Under rule 14(1) of the Upper Tribunal (Tribunal Procedure) Rules 2008 it is ORDERED that no person may disclose or publish any matter likely to lead to a member of the public identifying child E. This order does not apply to (a) the child’s parents, (b) any person to whom any parent discloses such a matter or who learns of it through parental publication (and this includes any onward disclosure or publication), (c) any person exercising statutory (including judicial) functions in relation E.
REASONS FOR DECISION
Introduction
I am sure this was an especially challenging case for the Special Educational Needs Tribunal for Wales (SENTW). Parents could not agree on which of two suitable maintained schools should be named in their child’s statement of Special Educational Needs (SEN). The SENTW decided that, in selecting a school, the question whether one would provide a better education than the other was not relevant. I decide that was an error of law.
These reasons give some general guidance to tribunals about dealing with cases where parents cannot agree on the maintained school to be specified in their child’s statement of SEN. In particular, a type of school might appropriately be specified rather than a particular school. I also consider what role concurrent family court proceedings might play in the resolution of these disputes.
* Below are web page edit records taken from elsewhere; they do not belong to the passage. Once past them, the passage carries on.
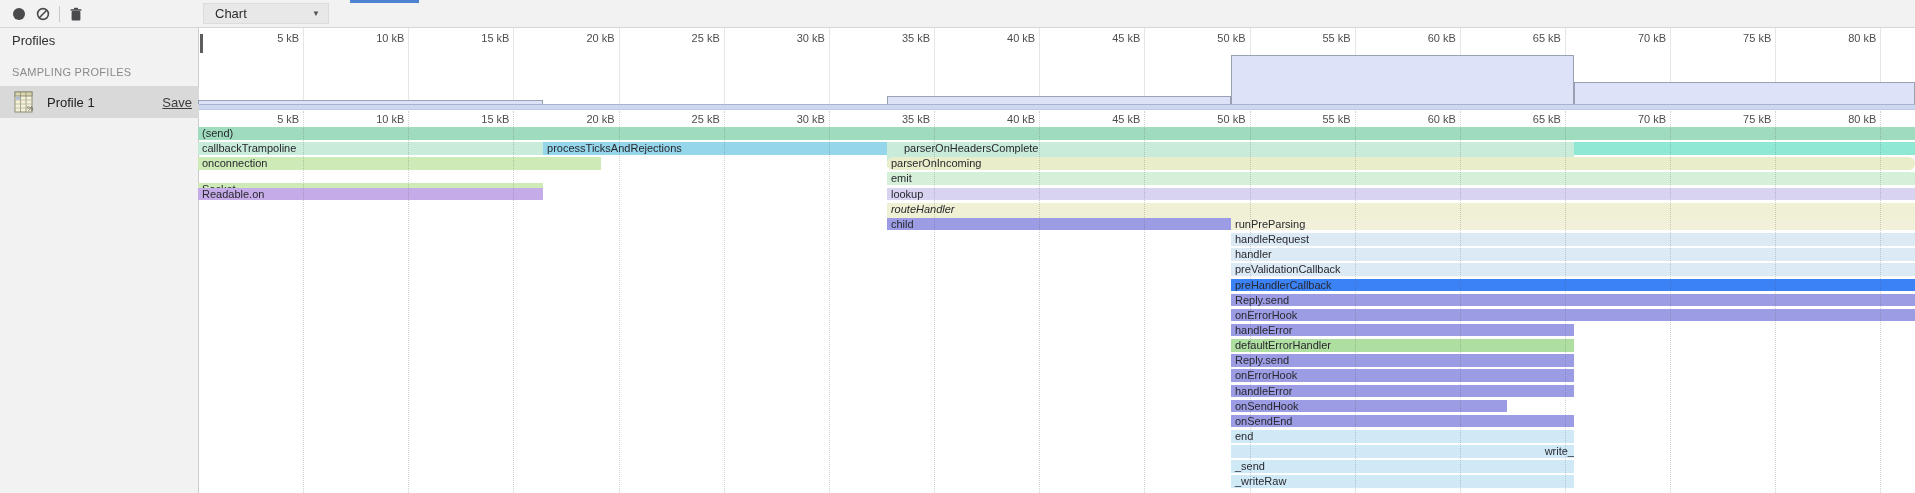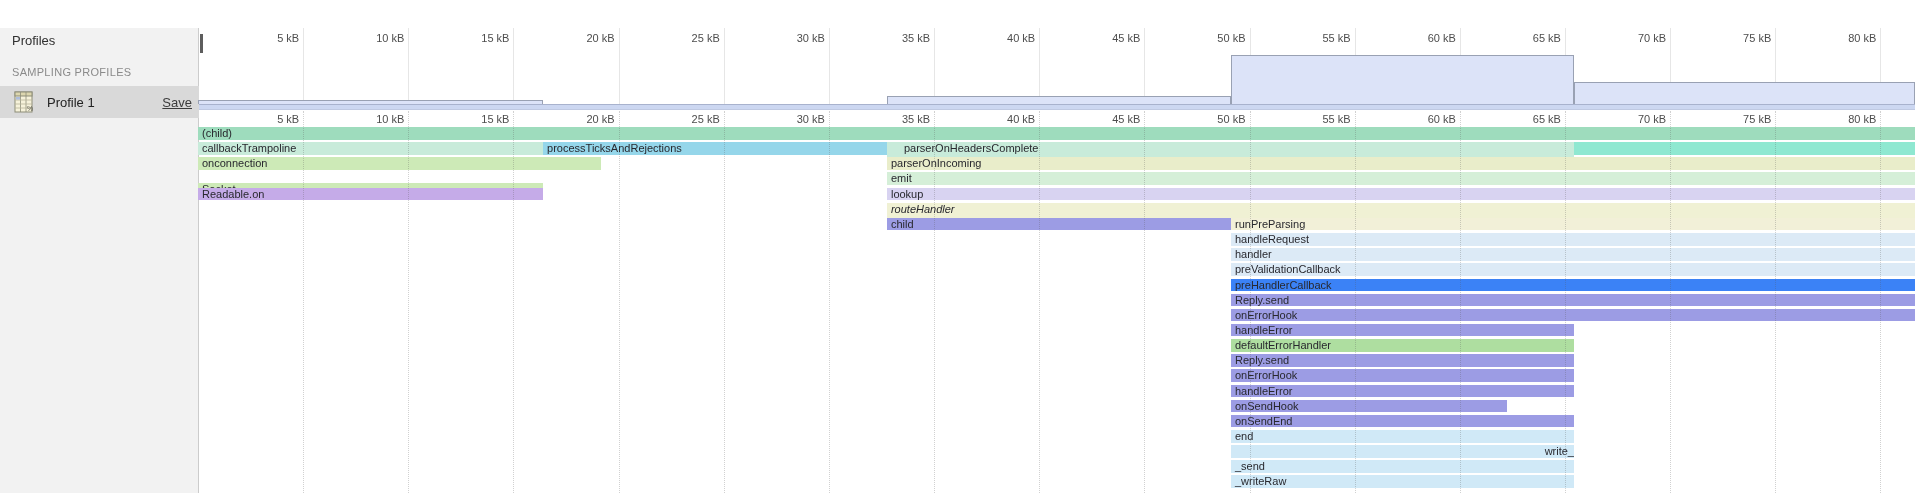--- a/index.html
+++ b/index.html
@@ -46,6 +46,30 @@
 
 <div class="app">
 
+  <div class="toolbar">
+    <div class="tbtn" style="left:12px;">
+      <span class="record-dot"></span>
+    </div>
+    <div class="tbtn" style="left:36px;">
+      <svg width="14" height="14" viewBox="0 0 14 14">
+        <circle cx="7" cy="7" r="5.4" fill="none" stroke="#4b4b4e" stroke-width="1.6"></circle>
+        <line x1="3.3" y1="10.7" x2="10.7" y2="3.3" stroke="#4b4b4e" stroke-width="1.6"></line>
+      </svg>
+    </div>
+    <div class="sep"></div>
+    <div class="tbtn" style="left:69px;">
+      <svg width="14" height="14" viewBox="0 0 14 14">
+        <rect x="2.6" y="4" width="8.8" height="9.4" rx="1" fill="#4b4b4e"></rect>
+        <rect x="1.6" y="2.2" width="10.8" height="1.5" fill="#4b4b4e"></rect>
+        <rect x="5" y="0.8" width="4" height="1.8" fill="#4b4b4e"></rect>
+      </svg>
+    </div>
+    <div class="chart-select">
+      <span>Chart</span>
+      <span class="arrow">▼</span>
+    </div>
+    <div class="tab-indicator"></div>
+  </div>
 
   <aside class="sidebar">
     <div class="sb-title">Profiles</div>

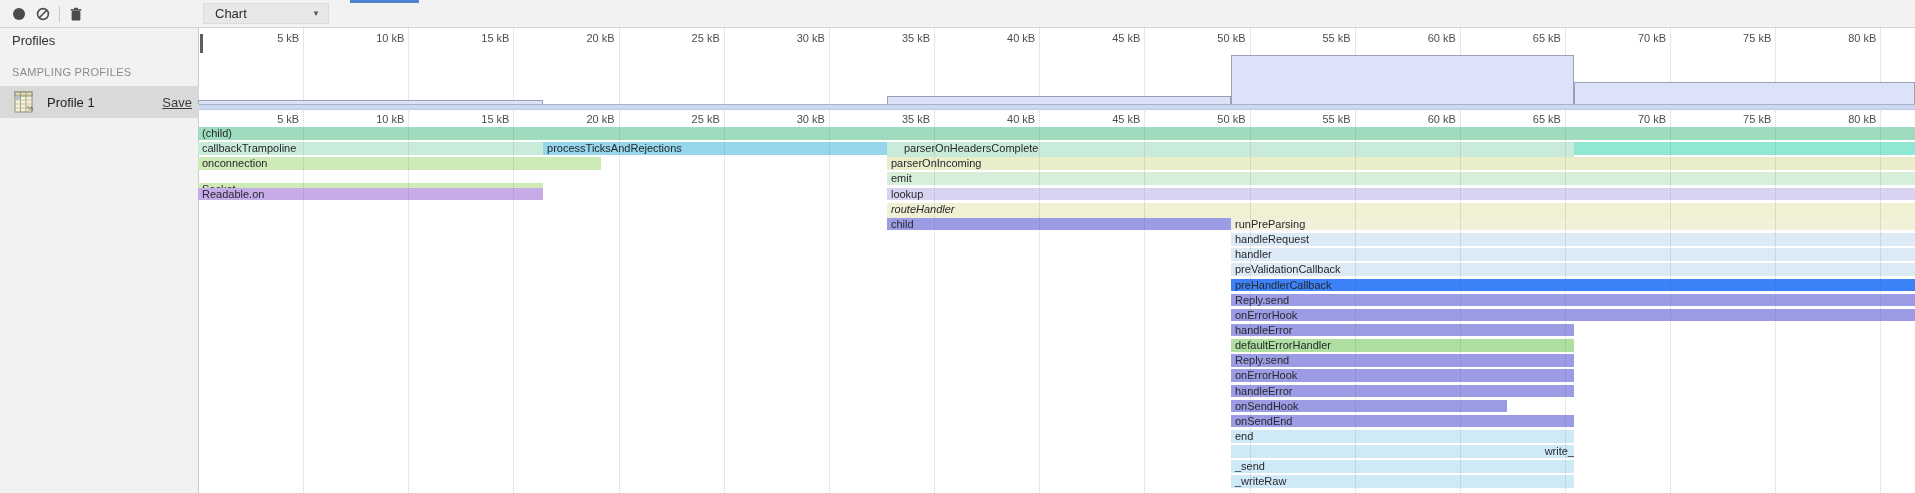--- a/index.html
+++ b/index.html
@@ -165,7 +165,7 @@
         <div class="tick-label" style="left: 1512.25px; top: 85px;">75 kB</div>
         <div class="fl-grid" style="left: 1681.4px;"></div>
         <div class="tick-label" style="left: 1617.4px; top: 85px;">80 kB</div>
-        <div class="bar" style="left: -1px; width: 1717.1px; top: 99px; height: 12.5px; background: rgb(158, 220, 189);">(child)</div>
+        <div class="bar" style="left: -1px; width: 1717.1px; top: 99px; height: 12.5px; background: rgb(158, 220, 189);">(send)</div>
         <div class="bar" style="left: -1px; width: 345.102px; top: 114.15px; height: 12.5px; background: rgb(200, 235, 218);">callbackTrampoline</div>
         <div class="bar" style="left: 344.102px; width: 343.841px; top: 114.15px; height: 12.5px; background: rgb(149, 214, 234);">processTicksAndRejections</div>
         <div class="bar" style="left: 687.943px; width: 687.05px; top: 114.15px; height: 25px; background: rgb(200, 235, 218); padding-left: 17px;">parserOnHeadersComplete</div>

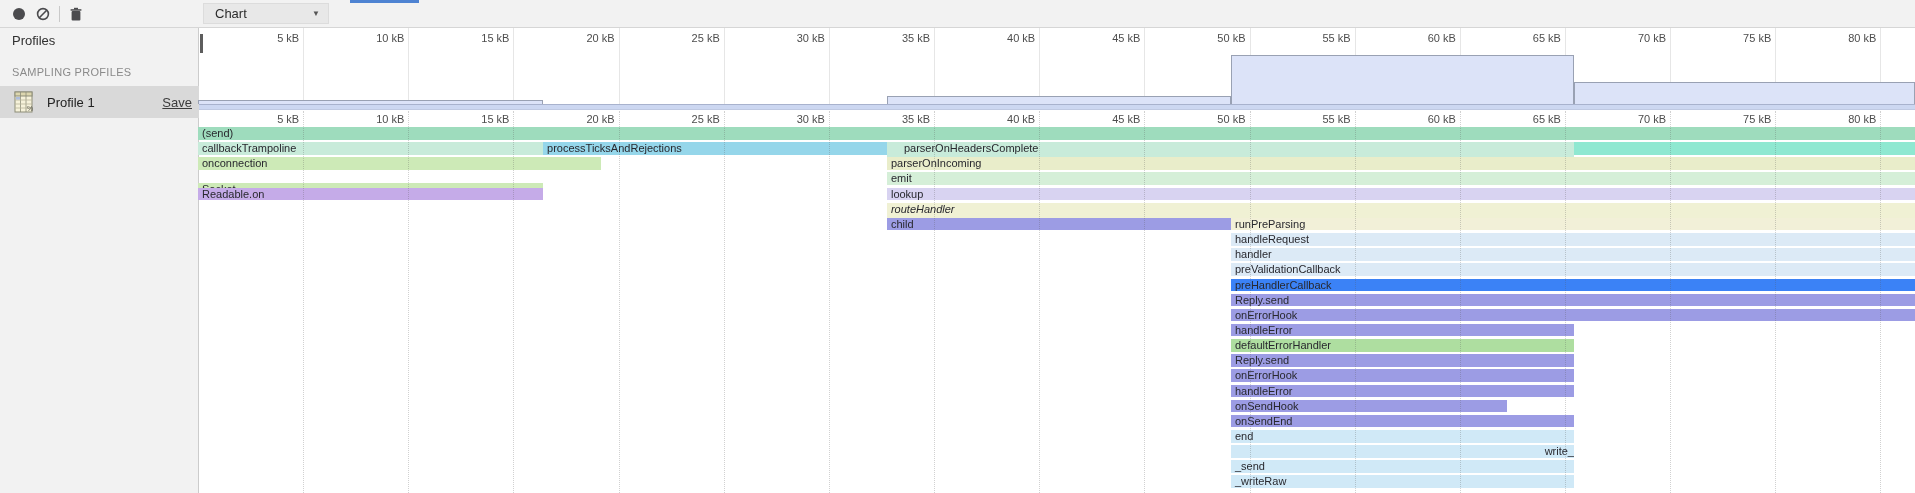--- a/index.html
+++ b/index.html
@@ -171,7 +171,7 @@
         <div class="bar" style="left: 687.943px; width: 687.05px; top: 114.15px; height: 25px; background: rgb(200, 235, 218); padding-left: 17px;">parserOnHeadersComplete</div>
         <div class="bar" style="left: 1374.99px; width: 341.107px; top: 114.15px; height: 12.5px; background: rgb(143, 232, 209);"></div>
         <div class="bar" style="left: -1px; width: 403px; top: 129.3px; height: 12.5px; background: rgb(205, 234, 183);">onconnection</div>
-        <div class="bar" style="left: 687.943px; width: 1028.16px; top: 129.3px; height: 12.5px; background: rgb(233, 237, 202);">parserOnIncoming</div>
+        <div class="bar" style="left: 687.943px; width: 1028.16px; top: 129.3px; height: 12.5px; background: rgb(233, 237, 202); border-radius: 6px;">parserOnIncoming</div>
         <div class="bar" style="left: -1px; width: 345.102px; top: 155px; height: 12.5px; background: rgb(205, 234, 183);">Socket</div>
         <div class="bar" style="left: 687.943px; width: 1028.16px; top: 144.45px; height: 12.5px; background: rgb(213, 239, 216);">emit</div>
         <div class="bar" style="left: -1px; width: 345.102px; top: 159.6px; height: 12.5px; background: rgb(197, 171, 232);">Readable.on</div>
I identify certain considerations tribunals might usefully take into account if they are considering adjourning so that an underlying parental responsibility dispute may be put before the family court.
Background
The Upper Tribunal permission hearing
Mr S appealed to the SENTW against the contents of a statement of SEN prepared for his daughter E by Denbighshire County Council. SENTW dismissed the appeal. Mr S applied to the Upper Tribunal for permission to appeal against SENTW’s decision.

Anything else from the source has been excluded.